After abandoning his father, Beeklam moves to Amsterdam, where he lives, “quite alone” with his statues in the basement of a villa close to the sea.  Because the villa’s basement extends “down to the water,” its gaps and cracks give (p 8):

a sense of the movement of the waves:  of a submerged world that he [Bleeklam] believed to be populated by other statues with feet (if they still had them) tied to stones; and whose knuckles of stone knocked on his walls.  No one shooed him away when he rested his head on the wall and waited — perhaps for the statues of water to return, or to summon him.  The child now wished to live as though he’d drowned.

Although I don’t pretend to any expertise in interpreting these strange and beautiful images, it seems to me that Jaeggy is hinting that the wall between living and dead is thin and that we each long for some form of permanence in a shifting and unstable universe. In this respect, I think it’s significant that Beeklam calls one of his statues by his dead mother’s name. It’s also worth noting that Jaeggy dedicated TWS to her close friend Ingeborg Bachmann, who had died several years previously in a fire (at one point (p 22) Bleeklam remembers reading that “Water is a burnt body,” a line that further hints of themes of death and mortality.)

Emerging from his basement of statues, Beeklam wanders the streets of Amsterdam in the late spring twilight, accompanied by his servant Victor. The lives they observe at a distance and their sporadic encounters with others are their only human connections: fleeting encounters and detached observations, with no lasting effect or central meaning.

The second part of TWS concerns Katrina and Kaspar, who may, or may not, be Katrina’s father.  These “two loners” reluctantly share a pavilion on the grounds of a boarding school; “reticent in speech, they tolerate brief and stinting evening conversations” (p 44).  Images, phrases, characters and even some of Beeklam’s statues make a reappearance in this section of the novella, reinforcing its non-linear structure and the circularity of time.  As once character puts it (p 72), “One says goodbye to everything here; in places like these it’s as if all that is yet to happen were already in the past.”  

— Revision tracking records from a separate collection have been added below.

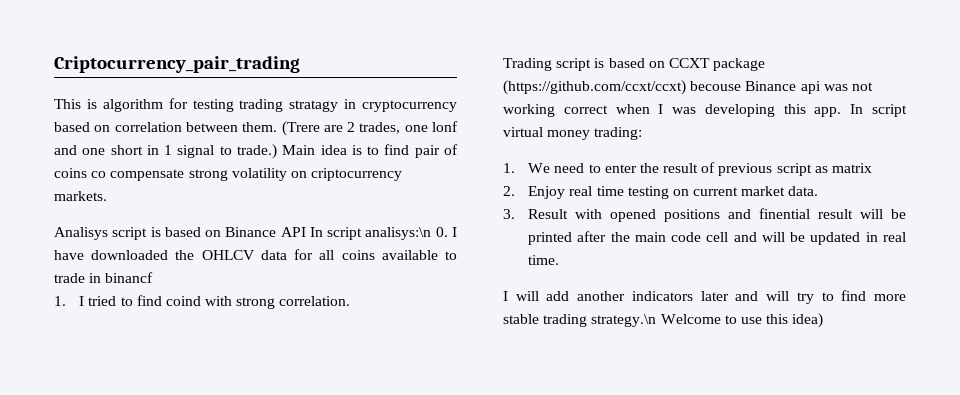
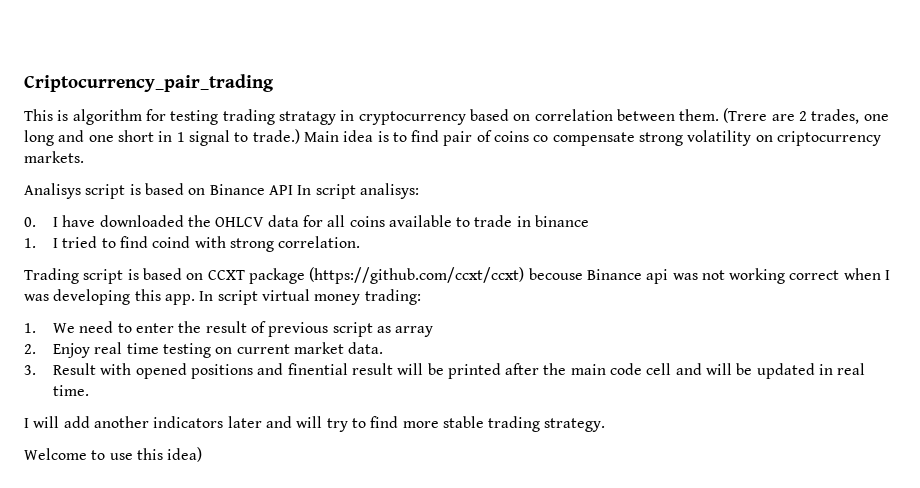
[432,121,459,132] lonf -> [24,130,54,146] long
[365,227,432,240] analisys:\n -> [359,183,419,199] analisys: //
[105,272,154,283] binancf -> [535,215,590,227] binance
[832,163,873,173] matrix -> [395,326,434,337] array
[591,314,657,327] strategy.\n -> [544,418,606,432] strategy. //

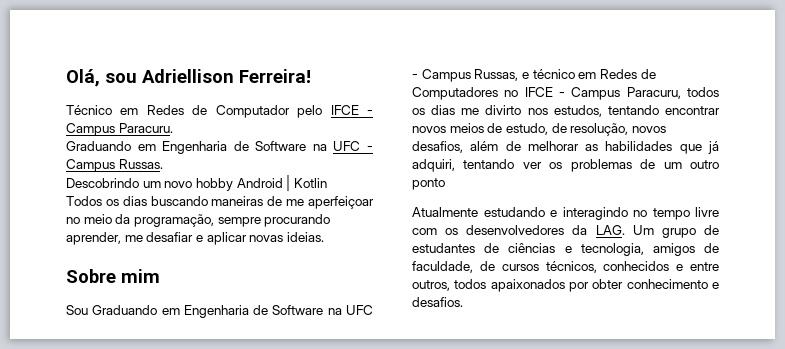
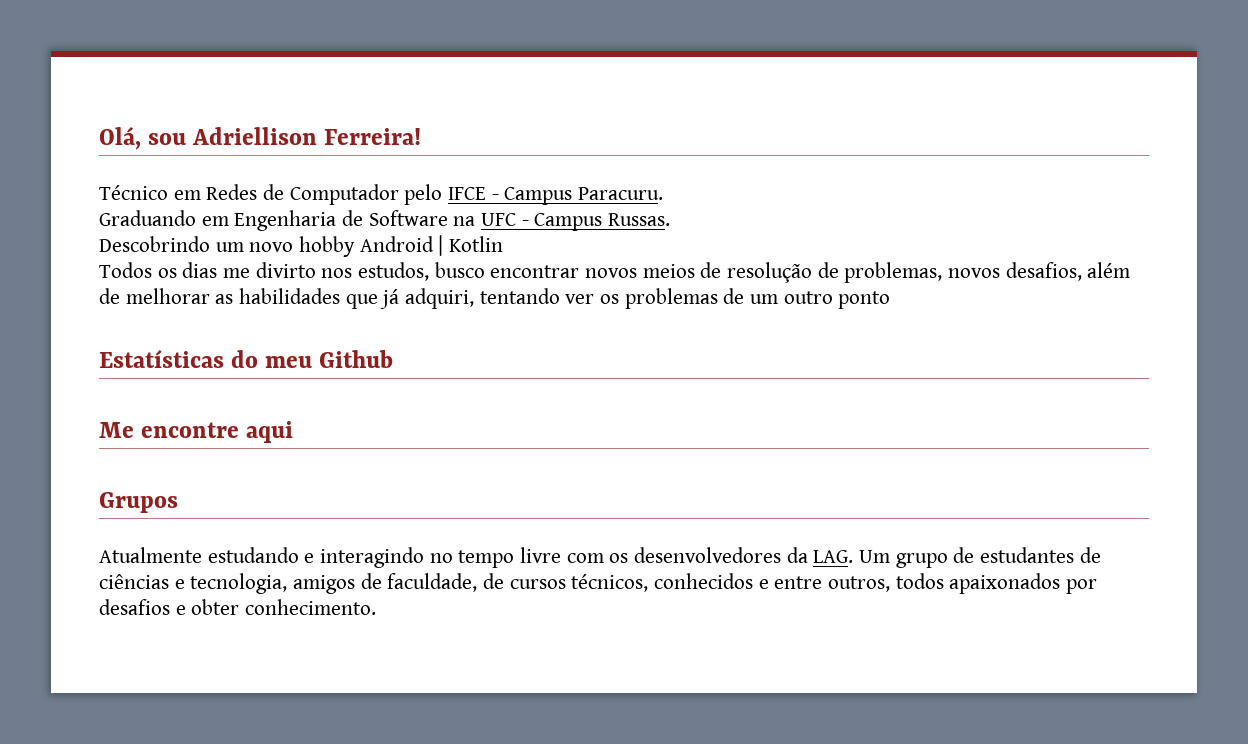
[150,196,374,209] [66,214,331,227] [66,232,324,245] [66,269,160,283] [66,305,373,318] [412,69,656,82] [412,87,719,100] [412,105,456,115] buscando maneiras de me aperfeiçoar no meio da programação, sempre procurando aprender, me desafiar e aplicar novas ideias. // Sobre mim // Sou Graduando em Engenharia de Software na UFC - Campus Russas, e técnico em Redes de Computadores no IFCE - Campus Paracuru, todos os dias -> (218, 270) none
[607,105,659,115] tentando -> [434,262,485,278] busco
[505,123,629,136] estudo, de resolução, -> [727,262,943,283] resolução de problemas,
(445, 184) none -> [99,349,394,368] [99,421,294,443] [99,492,178,513] // Estatísticas do meu Github // Me encontre aqui // Grupos
[592,279,719,289] [412,297,463,307] obter conhecimento e desafios. -> [99,599,377,615] desafios e obter conhecimento.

It’s impossible to quit this overly long review without briefly mentioning the beauty of Jaeggy’s language and images, all the more striking because her prose is so very economical.  Without wasting a word, or deploying any particularly lush or descriptive adjectives, Jaeggy has an unbelievable knack for creating images that stick in the mind long after her novella is finished.  A crow’s eyes are “two miniature swatches of velvet” (p 53); cabbage leaves dropped in a garden are transformed overnight into “green drawing rooms” teeming with snails (p 84); the child Beeklam has “a horror of anything hereditary, because whatever comes * * * by natural inheritance belongs to the dead” (p 38).  This particular combination of beauty and reticence is something new in my reading experience.

Have any of you, dear readers, explored Jaeggy’s fiction?  If so, what do you think of it?  Although TWS tested my limits a bit, I’m glad I read it and will definitely try more of this very interesting writer’s work (most probably I Am the Brother of XX, a collection of short stories).  Would I recommend TWS to others?  It’s definitely not for those wedded to a traditional style and a linear plot, but for those willing to tolerate ambiguity and open to atmosphere it’s an immersive and rewarding work.